DIRECTIONS → From the entries below, copy every line that has the word "Subtotal".

DATA TO PROCESS →
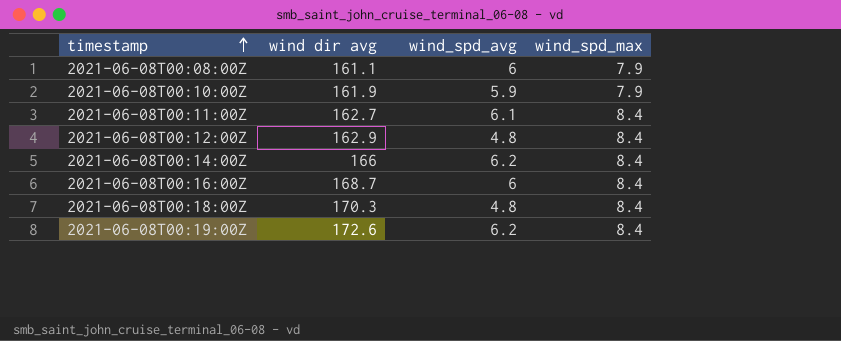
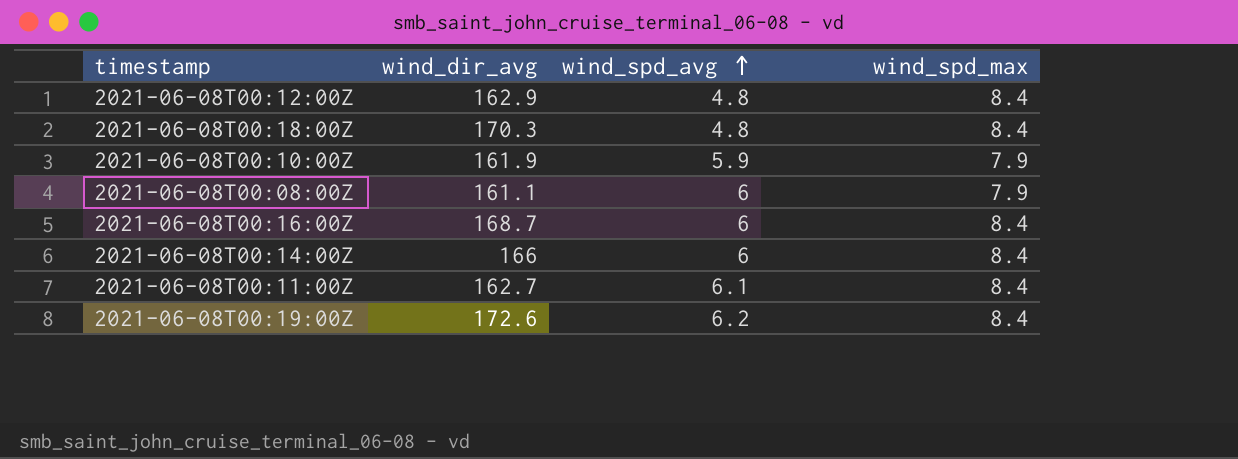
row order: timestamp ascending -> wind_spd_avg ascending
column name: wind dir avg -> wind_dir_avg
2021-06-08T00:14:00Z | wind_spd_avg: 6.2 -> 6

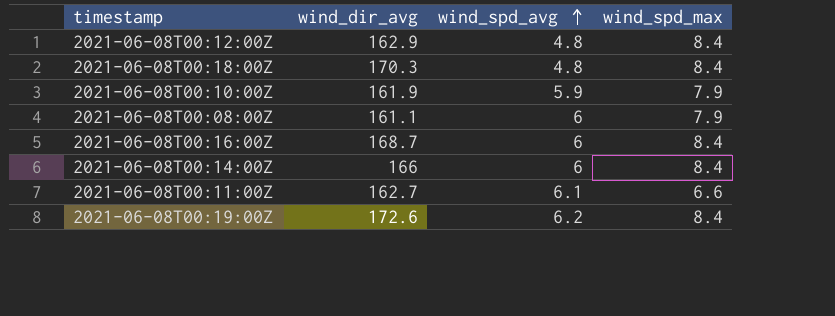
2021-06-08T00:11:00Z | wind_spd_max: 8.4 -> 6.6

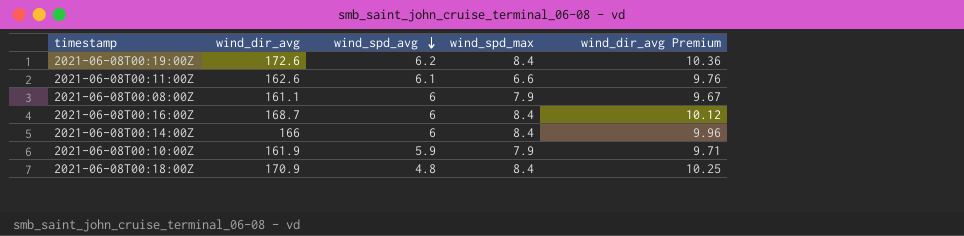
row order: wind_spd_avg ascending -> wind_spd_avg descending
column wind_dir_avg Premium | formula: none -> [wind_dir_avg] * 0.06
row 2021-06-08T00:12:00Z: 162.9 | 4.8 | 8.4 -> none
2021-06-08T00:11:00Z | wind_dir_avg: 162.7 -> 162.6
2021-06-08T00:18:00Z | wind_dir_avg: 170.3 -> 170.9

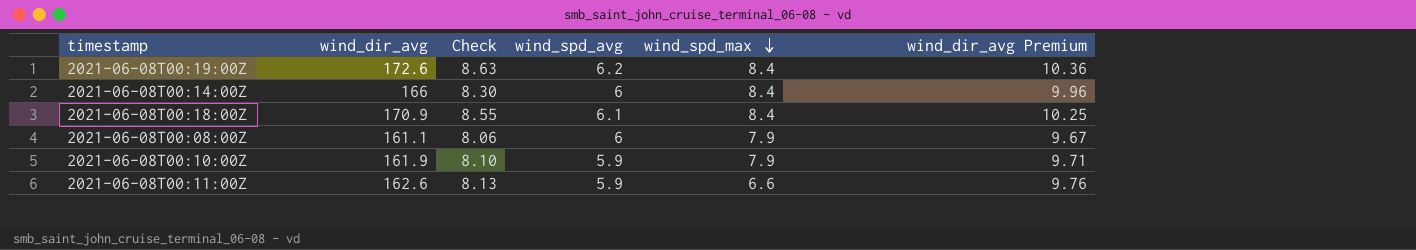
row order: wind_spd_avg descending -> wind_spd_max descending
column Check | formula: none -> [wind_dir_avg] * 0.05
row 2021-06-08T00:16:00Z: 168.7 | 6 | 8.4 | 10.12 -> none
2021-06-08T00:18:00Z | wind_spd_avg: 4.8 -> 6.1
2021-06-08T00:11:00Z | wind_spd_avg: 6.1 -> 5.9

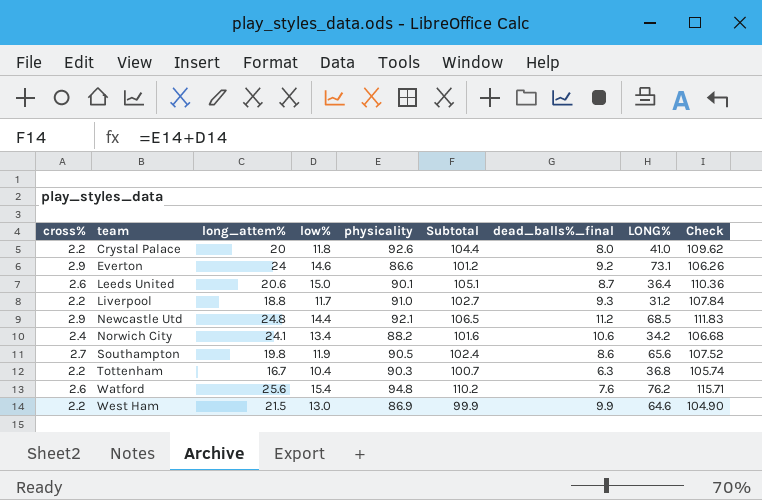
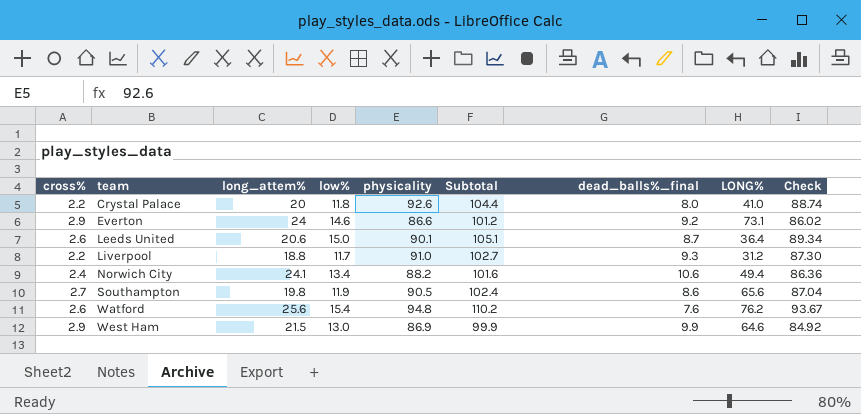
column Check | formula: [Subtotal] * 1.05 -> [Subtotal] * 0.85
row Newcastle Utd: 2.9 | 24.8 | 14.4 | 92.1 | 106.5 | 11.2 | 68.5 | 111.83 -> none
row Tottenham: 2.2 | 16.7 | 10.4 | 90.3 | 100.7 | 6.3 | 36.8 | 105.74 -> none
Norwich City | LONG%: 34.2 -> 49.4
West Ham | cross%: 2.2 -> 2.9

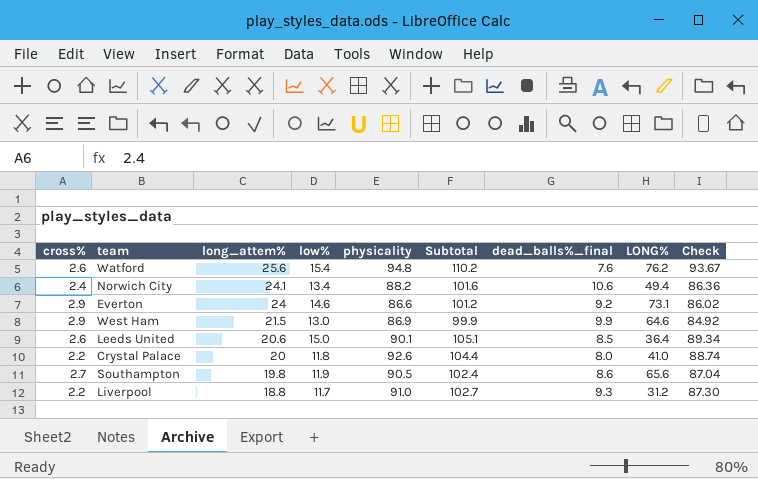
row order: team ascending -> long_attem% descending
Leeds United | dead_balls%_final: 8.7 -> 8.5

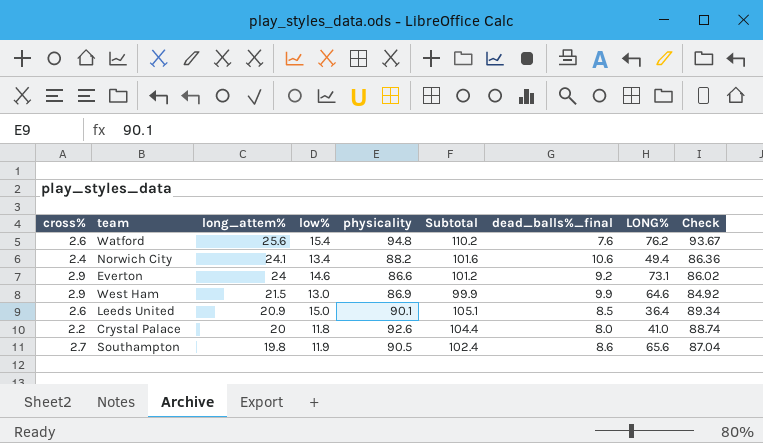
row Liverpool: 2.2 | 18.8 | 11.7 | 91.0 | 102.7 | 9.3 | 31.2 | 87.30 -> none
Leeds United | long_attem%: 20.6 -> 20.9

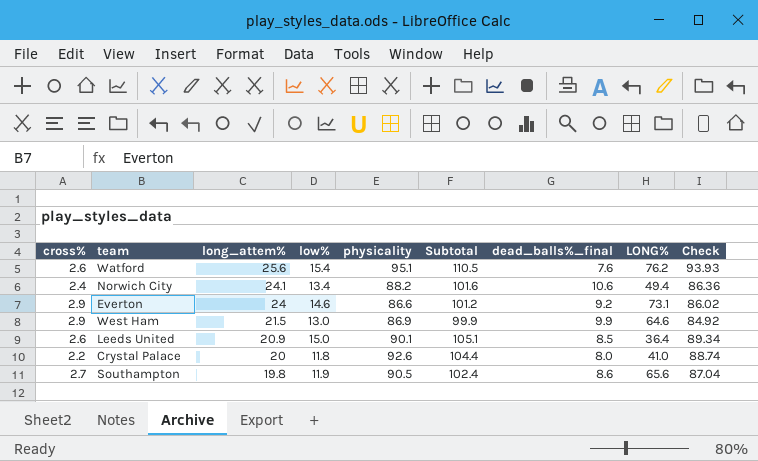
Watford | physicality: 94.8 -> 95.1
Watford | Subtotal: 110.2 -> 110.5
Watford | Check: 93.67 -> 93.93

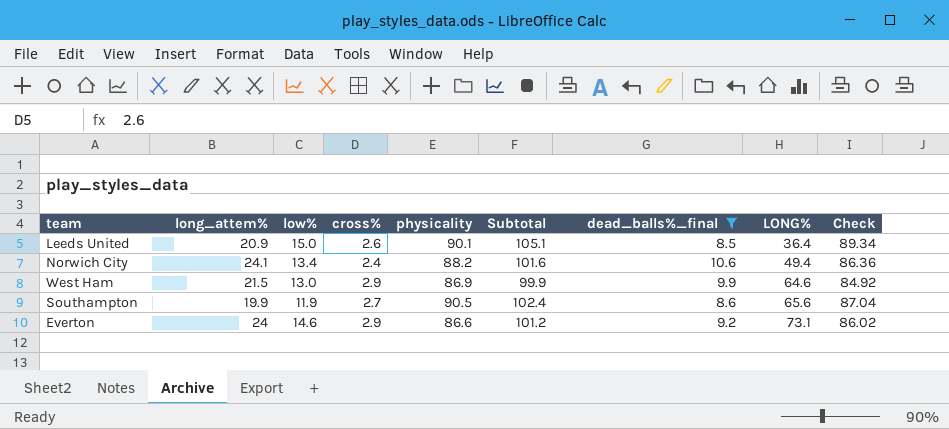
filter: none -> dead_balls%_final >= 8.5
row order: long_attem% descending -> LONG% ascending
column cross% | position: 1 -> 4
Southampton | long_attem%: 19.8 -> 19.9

EXERCISE SOLUTION →
column Check | formula: [Subtotal] * 1.05 -> [Subtotal] * 0.85
Watford | Subtotal: 110.2 -> 110.5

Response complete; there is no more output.